Would it be moral to use the concept of “mental reservation” in this circumstance? Could one say “I have experienced some pain” while really meaning “Yes, I feel a little pain now and then, but nothing to really complain about”?
it depends upon your definition of FRAUD! :eek:
 
I think by asking the question you already know what the answer is. If the test is for preventative purposes, then that is what should be reported to the insurance company. As the previous post stated, if you are telling them something which is not true in order to get money out of them, you are committing a crime.
 
My very strong sense is that it is not morally permissible.
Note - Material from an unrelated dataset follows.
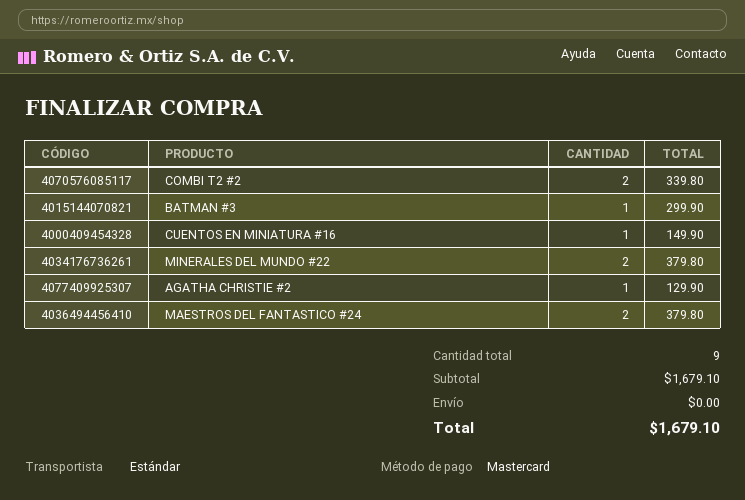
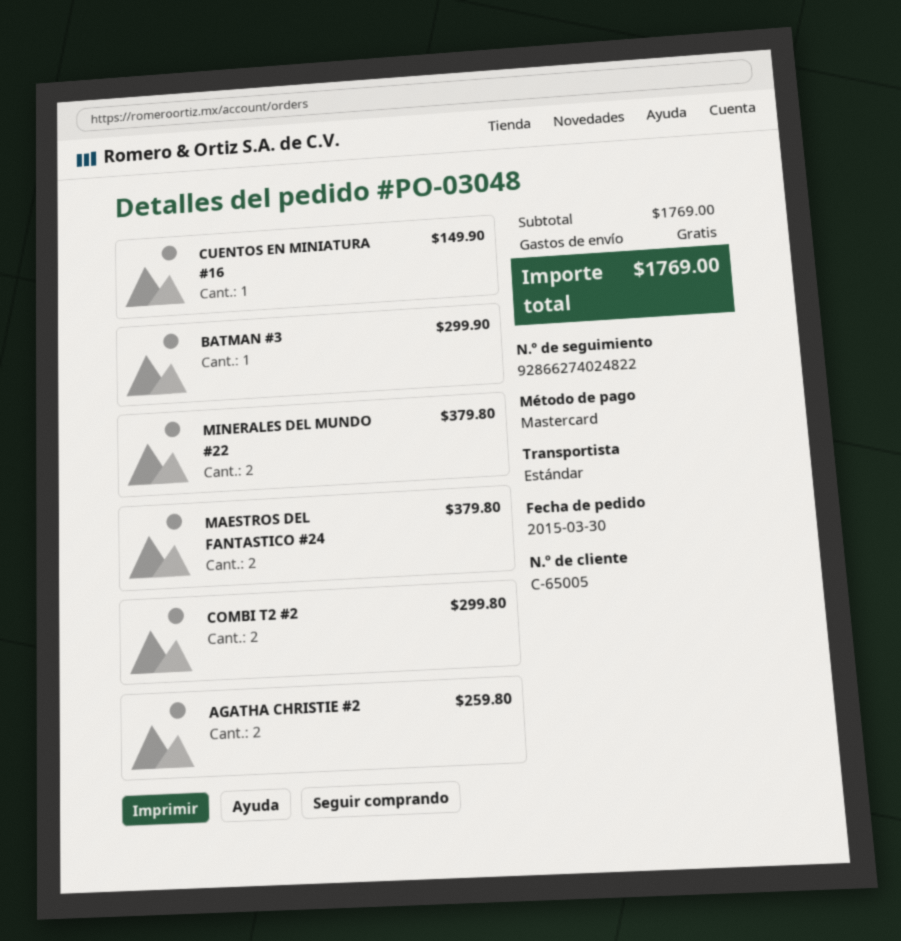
COMBI T2 #2: 2 for 339.80 -> 2 for 299.80
AGATHA CHRISTIE #2: 1 for 129.90 -> 2 for 259.80
subtotal: 1679.10 -> 1769.00
total: 1679.10 -> 1769.00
However, Father Edward Healy, Professor of Moral Theology at West Baden College wrote about examples of the permissible use of a “mental reservation” that seem to me to be the same as the question I posed.

In his 1943 book, “Moral Guidance”, for example, he wrote that it is morally permissible to evade paying customs duty when you drive across the border with thousands of dollars worth of taxable goods, by responding “No” when the customs agent asks you, “Do you have anything to declare?”

Father Healy wrote that by saying, “no” you mean “I have no dutiable goods that I wish to reveal for taxation. It may be that I have such goods. I need not expose them to your view. It is your duty to discover them.”

Father Healy does add that one must “beware of scandal” in this situation.

Is this considered morally correct by modern orthodox Catholics?